I know that very well. I've stopped being hurt by it though. I'm not flashy enough for them. In all cases, I don't need anything from them, small talk is not what I'm interested in. And until they can manage to handle mature conversations and debates, or until I find people who are alike, that I connect with, those moments are insignificant. Most people talk about stupidity all the time too, that's not the people I'm looking for, and what they think is unimportant, because themselves are unimportant until the day they decide to grow up, and become someone more than stupid fools.


----------



## goofball (Aug 20, 2007)

That's what I run into when I go out to lunch with the folks I work with. I also get interrupted fairly often when I try to speak...which drives me up the f'in wall. They rag on me for being anti-social and this is what I run into when I try to be social


----------



## Andrew White (Aug 18, 2007)

I feel it and might as well be invisible in most social situations as I have nothing to contribute to any normal discussion. I imagine it is to do with body language, people pick up our reluctance to say anything and just phase us out. It's a horrible feeling and I think it is nothing more than rudness but there you go.


----------



## Cyclone (Aug 19, 2005)

Ugh I just had a nice, long reply typed out, but for some reason hitting "backspace" took me the previous page, losing everything. :mum 

Quick recap: Yes, this is EXACTLY how I feel. The OP took the words right out of my mouth. Whenever Someone is talking to me and another person, I become invisible. The person will be so personable and give the other person with me full eye contact, yet I get a half-second sympathy glance every 2 minutes, which is even more hurtful, as they know I'm there.

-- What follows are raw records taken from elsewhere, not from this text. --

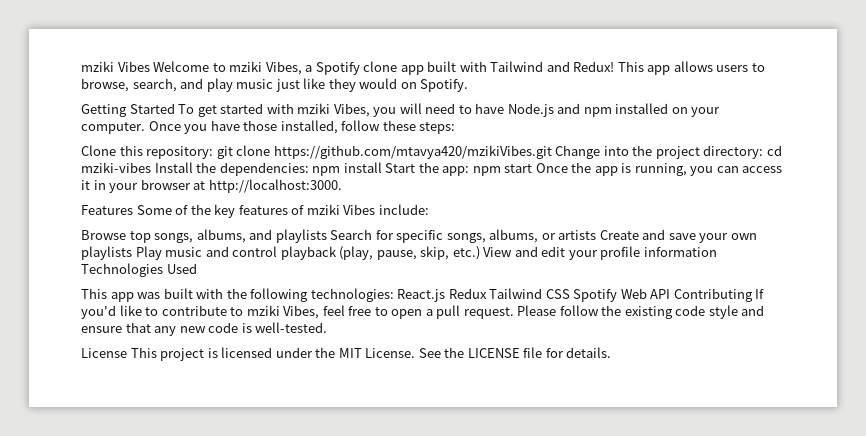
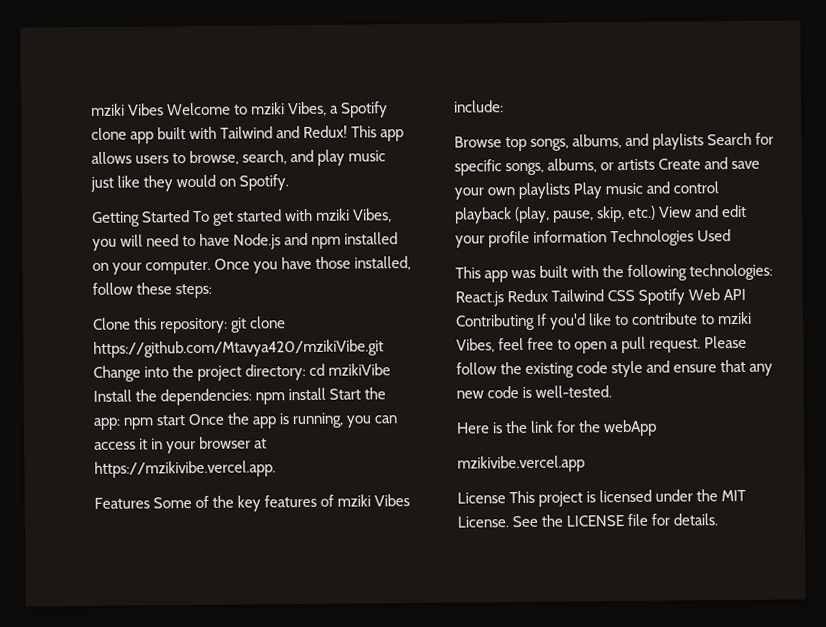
- Clone this repository: git clone https://github.com/mtavya420/mzikiVibes.git Change into the project directory: cd mziki-vibes Install the dependencies: npm install Start the app: npm start Once the app is running, you can access it in your browser at http://localhost:3000.
+ Clone this repository: git clone https://github.com/Mtavya420/mzikiVibe.git Change into the project directory: cd mzikiVibe Install the dependencies: npm install Start the app: npm start Once the app is running, you can access it in your browser at https://mzikivibe.vercel.app.
+ Here is the link for the webApp
+ mzikivibe.vercel.app

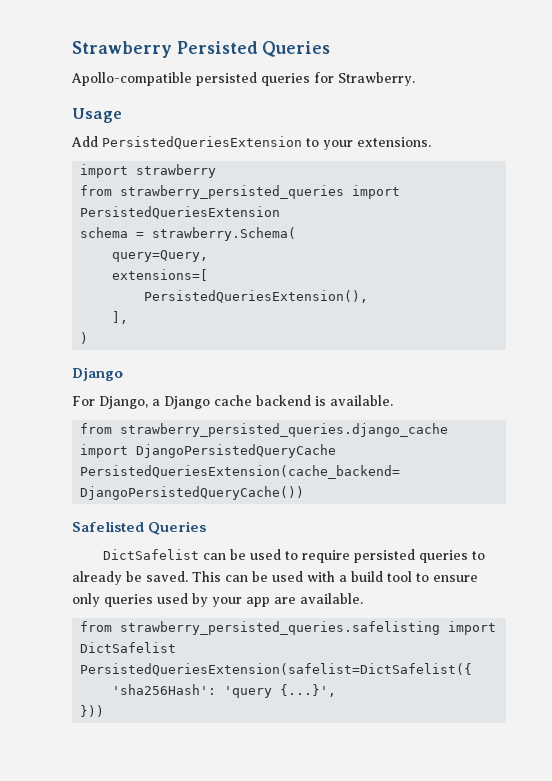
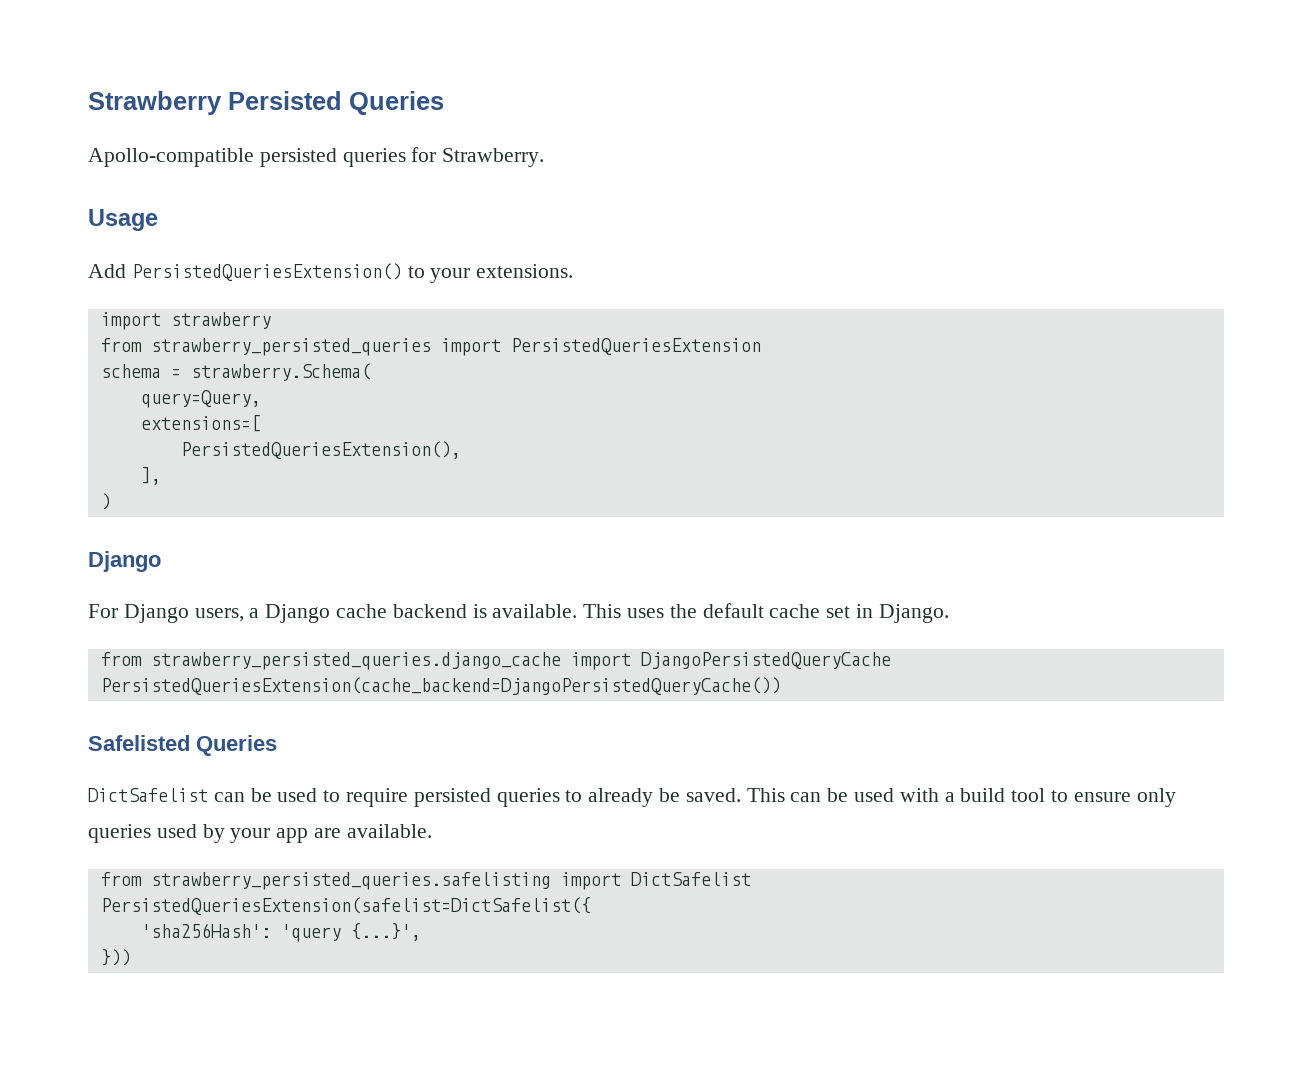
- Add PersistedQueriesExtension to your extensions.
+ Add PersistedQueriesExtension() to your extensions.
- For Django, a Django cache backend is available.
+ For Django users, a Django cache backend is available. This uses the default cache set in Django.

These scenarios always make me feel ugly, awkward, and stupid, and I'm none of those qualities. I'll fight for attenion, giving the person talking my full attention, smiling, and trying my hardest to comment and react. Sadly, my comments are never registered by anyone, and I feel worthless as a person. 

I guess it has been said. People can easily detect nervousness or shyness in others, and they must immediately default to the person that has the best social skills. I'm not sure how we can get people's attention back when our confidence is continually reduced because of these scenarios...


----------



## Aron James (Jun 16, 2007)

You are invisible! as is everyone, never forget this!

No one EVER sees YOU, ever!!!!!

All people see is a miniscule fraction of you. What they believe to be you is a perception coming from their own side, projected within their own mind. You know yourself very differently to how others know you.

People pick up very subtly on how you are tho and so it's almost intimidating for them, although it never seems so. This has happened to me and still does. So they cannot feel comfortable looking at me because it's like i'm trying too hard to be all sociable for people to like me. What happens is that every little thing then confirms to me that they do not like me, like not looking at me, not speaking to me all because of a need INSIDE me, what's that need 'The need to loved/liked'. Because this need is within me, i do not need to seek others for this feeling to arise, i need to fully accept myself and say, it's ok if no one likes me, i can still be happy without needing to be liked by everyone i meet.....then this no one looks at me thing goes away.

Aron


----------



## tobeyourselfisnotacrime (Jun 10, 2007)

Sometimes I feel invisible. Sometimes I feel too visible.


----------



## Andrew White (Aug 18, 2007)

There is a contradiction for me, I want to be invisible and try not to stand out, but when it works and someone ignores me I feel offended. It's the dichotomy of social anxiety I suppose. I don't like social situations but I am still human and humans are social.


----------



## cookie (Jan 1, 2006)

This is the reason I don't speak in group settings anymore, every time I spoke I was pretty much ignored, so now I just blend into the background and just listen. :lurk


----------



## Zephyr (Nov 8, 2003)

It would have been funny if no one had replied or viewed this thread.

I've always felt invisible. People often act and talk as if I'm not right there in front of them. It's weird.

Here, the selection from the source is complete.